Paul Cook, 69, skipper of the yacht, Snowfire, is thought to have drowned after falling overboard while his boat was under full sail and controlled by an autopilot. It is believed he could have been floundering in the water as his craft sailed on. The yacht was discovered after it struck moorings at West Mersea at the mouth of the Blackwater river at around 5.30pm on Thursday. The autopilot device was programmed to sail towards shore.
Cook kept his seven-metre yacht at moorings near Tollesbury, Essex. He has not been seen since he set sail on Thursday morning.
Lifeboat crews who boarded the yacht described it as a 'Marie Celeste' - the most famous of ship mysteries where all eight of the crew and two passengers were missing when the brigantine was found still sailing in the Atlantic in 1872. In spite of investigations and years of conjecture, no satisfactory explanation has ever been offered for the disappearance of the crew.
Earlier this year the catamaran Kaz II was found in the Coral Sea still sailing, sails shredded, with the motor and ship's computer still running, the remains of a meal and neatly folded clothes.
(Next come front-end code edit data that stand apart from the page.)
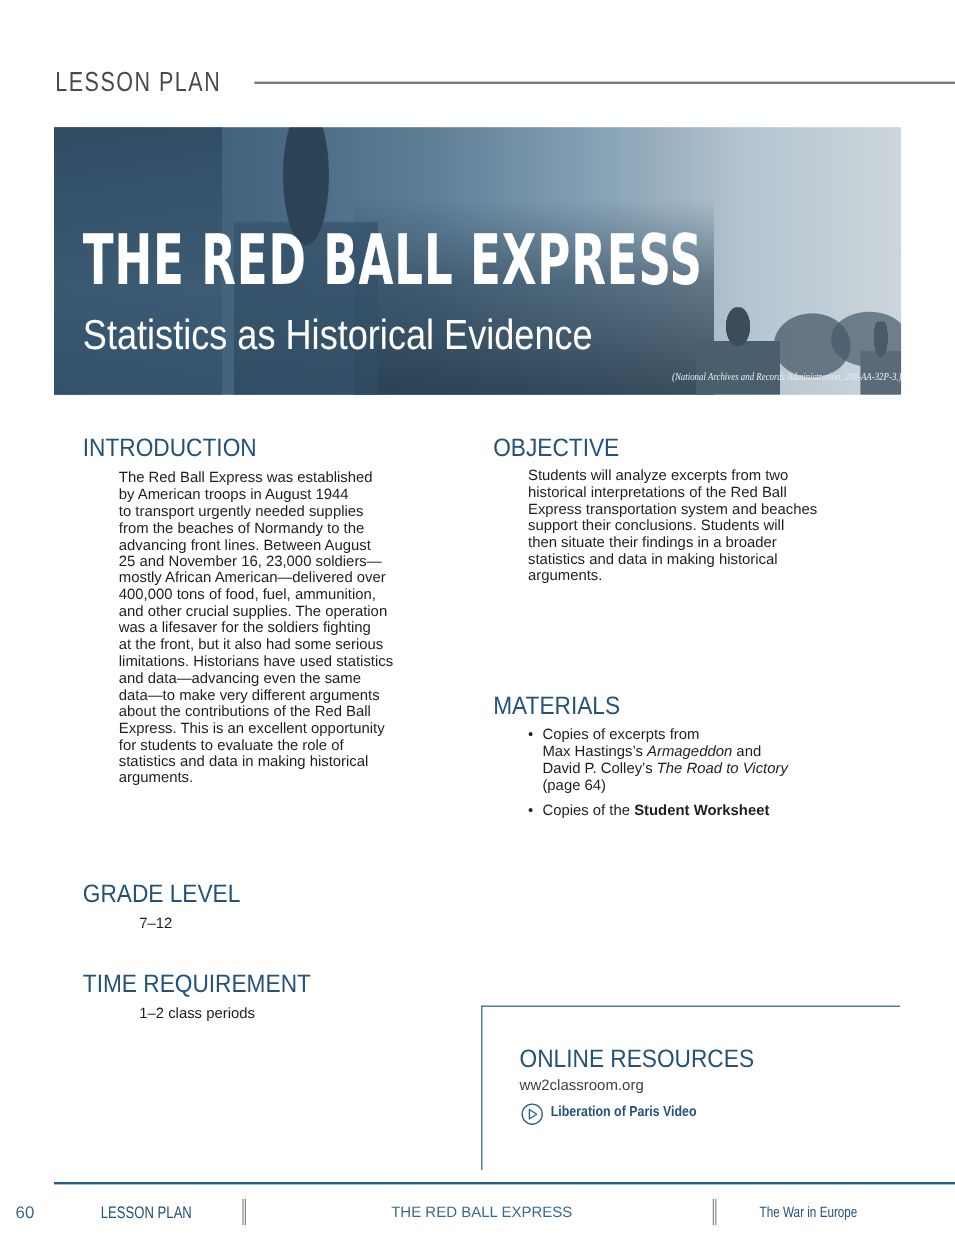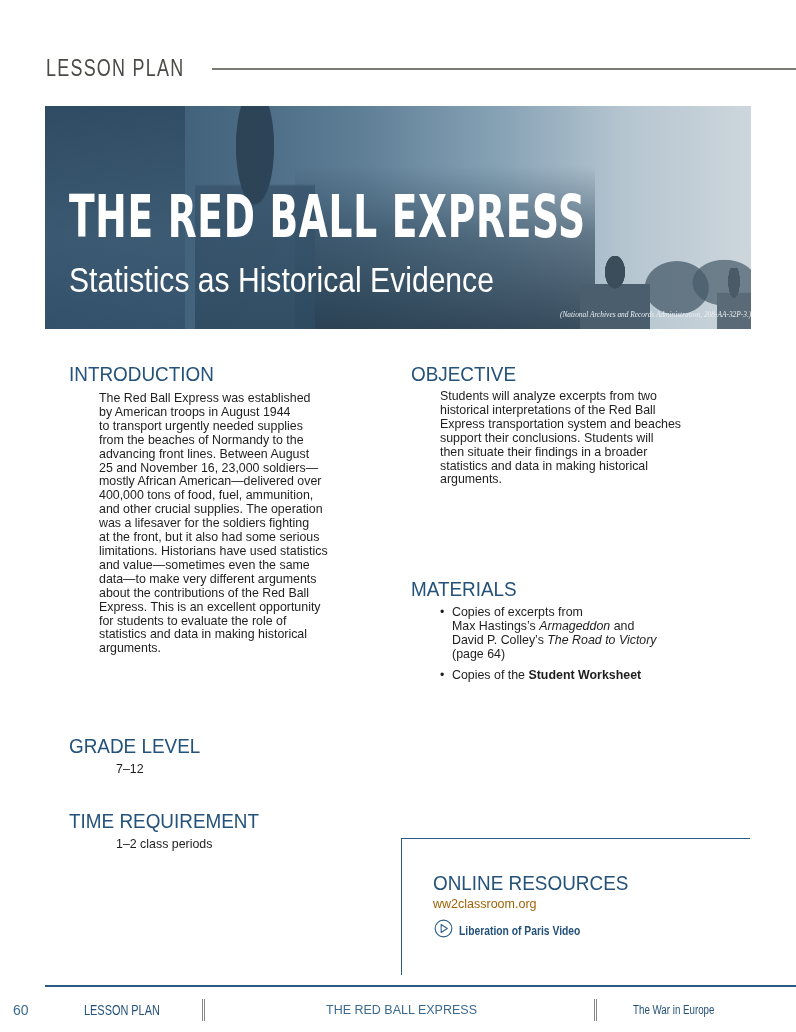--- a/index.html
+++ b/index.html
@@ -60,22 +60,22 @@
 
   ul.materials { position: absolute; left: 440px; top: 606px; list-style: none; font-size: 12.4px; line-height: 13.9px; color: #1e1e1e; }
   ul.materials li { position: relative; padding-left: 12px; margin-bottom: 7px; }
   ul.materials li .bullet { position: absolute; left: 0; top: 0; }
   ul.materials li .l { display: block; white-space: nowrap; }
 
   .online-box { position: absolute; left: 401px; top: 838px; width: 349px; height: 137px;
     border-top: 1.5px solid #2a5a84; border-left: 1.5px solid #2a5a84; }
   .online-heading { position: absolute; left: 433px; top: 872px; font-size: 21px; color: #24527a;
     transform: scaleX(0.9); transform-origin: left top; white-space: nowrap; line-height: 1; }
-  .online-url { position: absolute; left: 433px; top: 897px; font-size: 12.5px; color: #a16207; }
-  .video-link { position: absolute; left: 434px; top: 919px; display: flex; align-items: flex-end; text-decoration: none; }
+  .online-url { position: absolute; left: 433px; top: 897px; font-size: 12.5px; color: #404040; }
+  .video-link { position: absolute; left: 434px; top: 919px; display: flex; align-items: flex-start; text-decoration: none; }
   .video-link .play { width: 19px; height: 19px; }
   .video-link .vlabel { margin-left: 6px; font-size: 12px; font-weight: bold; color: #24527a;
     transform: scaleX(0.86); transform-origin: left center; white-space: nowrap; }
 
   .footer-rule { position: absolute; left: 45px; top: 985px; width: 751px; height: 2px; background: #2a5a84; }
   .footer { position: absolute; top: 1001px; left: 0; width: 684px; height: 20px; }
   .footer .pgnum { position: absolute; left: 13px; top: 1px; font-size: 14px; color: #3b6a91; }
   .footer .f-lesson { position: absolute; left: 84px; top: 1px; font-size: 14px; color: #24527a;
     transform: scaleX(0.78); transform-origin: left top; white-space: nowrap; }
   .footer .sep { position: absolute; top: -2px; width: 3px; height: 22px; border-left: 1px solid #888; border-right: 1px solid #888; }
@@ -110,21 +110,21 @@
   <span class="line">to transport urgently needed supplies</span>
   <span class="line">from the beaches of Normandy to the</span>
   <span class="line">advancing front lines. Between August</span>
   <span class="line">25 and November 16, 23,000 soldiers—</span>
   <span class="line">mostly African American—delivered over</span>
   <span class="line">400,000 tons of food, fuel, ammunition,</span>
   <span class="line">and other crucial supplies. The operation</span>
   <span class="line">was a lifesaver for the soldiers fighting</span>
   <span class="line">at the front, but it also had some serious</span>
   <span class="line">limitations. Historians have used statistics</span>
-  <span class="line">and value—sometimes even the same</span>
+  <span class="line">and data—advancing even the same</span>
   <span class="line">data—to make very different arguments</span>
   <span class="line">about the contributions of the Red Ball</span>
   <span class="line">Express. This is an excellent opportunity</span>
   <span class="line">for students to evaluate the role of</span>
   <span class="line">statistics and data in making historical</span>
   <span class="line">arguments.</span>
 </div>
 
 <div class="section-heading" style="left:411px; top:363px;">OBJECTIVE</div>
 <div class="body-text" style="left:440px; top:390px;">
A court enquiry surmised that one sailor had gone overboard, another went to save him, and the third, in trying to turn to reach the two sailors, was knocked overboard by the swinging boom. However, this conclusion was conjecture by the judge in the case.
In the latest incident on the Snowfire, there was a copy of the day's newspaper and the log had been filled in during the afternoon. The last entry showed Cook had decided to head for home at 1.50pm, due to bad weather, when he had reached the Wallett Spitway marker buoy five miles south of Clacton.
The rescue effort, focusing on an area of 10 square miles around Wallet Spitway and involving three coastguard teams, three RNLI lifeboats and an RAF helicopter from Wattisham, Suffolk, began Thursday night and resumed yesterday morning.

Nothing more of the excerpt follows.